What happens in California will be watched closely. A number of other markets elsewhere in the world are also in the throes of deregulating electricity, so the event is not unprecedented. But California is the first state in America, the world's most hungry consumer of power, to deregulate its retail electricity. At least 15 other states are poised to deregulate their electricity markets -- Massachusetts is the next in line -- and will be scrutinising California's effort closely. Within a few years, electricity markets in all parts of America are expected to have followed suit.
It is in California, however, that green power is expected to be most popular. The state has a population of 32 million, about 70% of whom -- perhaps as many as 13 million households -- can now select what company their electricity comes from. Industrial consumption of electricity is huge too, although it is residences that tend to choose green. And the state's electricity rates are some 30% higher than elsewhere in the nation. With research indicating that anything from 10-30% of Californians will pay more for power perceived as green, and with little else to differentiate electricity, the competition to provide clean electricity is going to be intense.
Doubts are arising as the market begins the four year transition. Will California consumers be able to tell if a supplier is offering wind? Will enough consumers want green power, at a premium of perhaps one or two cents a kilowatt hour or an extra $5-10 monthly for a residential bill, to make a difference in the face of advertising for lowest cost electricity? And will customers understand whether a supplier is offering green electricity from power plants already built, or from new sources? This particular aspect is top of the worry list for some experts. "There ought to be some sort of disclaimer that you're buying what's already available," fumes Nettie Hoge of The Utility Reform Network (TURN). "Folks are just sucking that out and selling it to a select group of people at a premium."

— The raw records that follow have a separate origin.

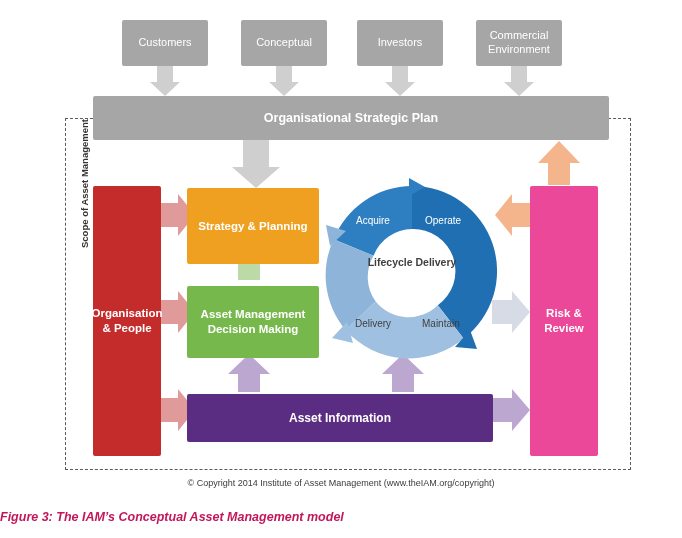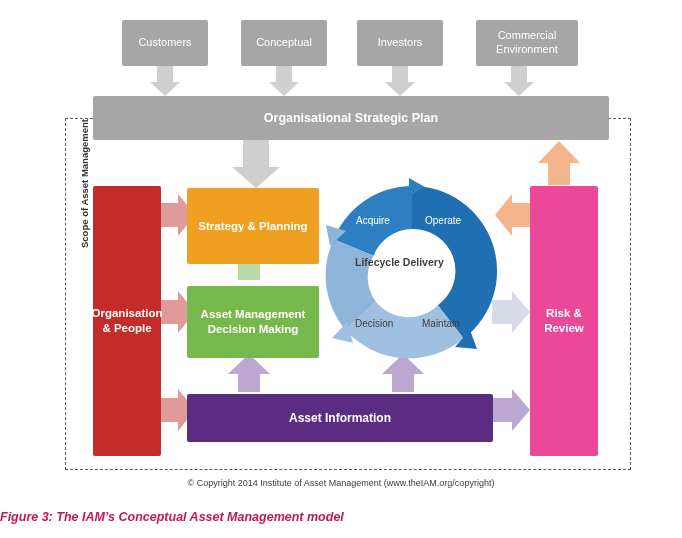--- a/index.html
+++ b/index.html
@@ -96,20 +96,21 @@
     white-space: nowrap;
   }
   .wheel-label.dark {
     color: #3f3f3f;
   }
   #lifecycle-center {
     position: absolute;
     left: 355px;
     top: 255px;
     width: 114px;
+    text-align: center;
     color: #3f3f3f;
     font-size: 10.5px;
     font-weight: bold;
     line-height: 1.35;
   }
   
   #arrows {
     position: absolute;
     left: 0; top: 0;
     width: 682px;
@@ -192,21 +193,21 @@
 
   <div class="box input-box" style="left:122px; top:20px; width:86px; height:46px;">
     <span>Customers</span>
   </div>
   <div class="box input-box" style="left:241px; top:20px; width:86px; height:46px;">
     <span>Conceptual</span>
   </div>
   <div class="box input-box" style="left:357px; top:20px; width:86px; height:46px;">
     <span>Investors</span>
   </div>
-  <div class="box input-box" style="left:476px; top:20px; width:102px; height:46px;">
+  <div class="box input-box" style="left:476px; top:20px; width:86px; height:46px;">
     <span>Commercial Environment</span>
   </div>
 
   <div class="box" id="organisation-people" style="left:93px; top:186px; width:68px; height:270px;">
     <span>Organisation &amp; People</span>
   </div>
 
   <div class="box" id="strategic-plan" style="left:93px; top:96px; width:516px; height:44px;">
     <span>Organisational Strategic Plan</span>
   </div>
@@ -223,21 +224,21 @@
     <span>Asset Information</span>
   </div>
 
   <div class="box" id="risk-review" style="left:530px; top:186px; width:68px; height:270px;">
     <span>Risk &amp; Review</span>
   </div>
 
   <div class="wheel-label" style="left:356px; top:215px;">Acquire</div>
   <div class="wheel-label" style="left:425px; top:215px;">Operate</div>
   <div class="wheel-label dark" style="left:422px; top:318px;">Maintain</div>
-  <div class="wheel-label dark" style="left:355px; top:318px;">Decision</div>
+  <div class="wheel-label dark" style="left:355px; top:318px;">Delivery</div>
 
   <div id="lifecycle-center">
     <span>Lifecycle Delivery</span>
   </div>
 
   <div id="copyright">© Copyright 2014 Institute of Asset Management (www.theIAM.org/copyright)</div>
 
   <div id="caption">Figure 3: The IAM’s Conceptual Asset Management model</div>
 
 </div>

The problems faced by the deregulation of America's telephone market, which is just one-third of the size of its electricity market, also seem too close for comfort for those involved in supplying renewables or hoping to buy them in California. The phone system was plagued with technical glitches, billing problems and annoying sales pitches, with little actual savings for many. One issue that came up during phone deregulation is already a serious concern. In the shorter term, will the traditional utilities be able to switch customers over quickly enough?
Wind advocates at a conference in November on the state's deregulation were aghast to be told by representatives of the three investor owned utilities that they expected only to be able to switch over a maximum of 28,000 customers statewide every month. One conference participant said that scenario implies that not much extra wind capacity will be needed in the near future. If 12,000 residential users monthly sign up for green electricity, which is highly optimistic, that would translate into approximately 72 new 400-500 kW wind turbines installed a month -- and only if it were all translated directly into new wind capacity. Residences use on average some 500-600 kWh monthly, so the new wind needed would be a maximum of 7.2 million kWh a month. Demand for green electricity means that existing turbines will continue to operate, but can green companies, which cannot sell power from existing turbines locked into contracts with the investor owned utilities, get enough of a foothold in the market?
Wait and see
It will be some time before the long term implications of the California experiment become clear. As a first taste of what is ahead, about 2000 requests to change supplier were received from mainly commercial consumers within just the first two weeks of the doors being opened to the possibility on November 1. It is only the generation side of the industry, under state law AB 1890, that starts becoming deregulated on January 1. It will be four years before the entire the new structure should be in place, by December 31, 2001. Transmission and distribution will remain regulated, although an Independent System Operator (ISO) has been created to oversee long distance transmission. A new independent Power Exchange (PX) will act as a power pool for California, through which investor owned (or private) utilities will sell their product as will new independent electricity producers.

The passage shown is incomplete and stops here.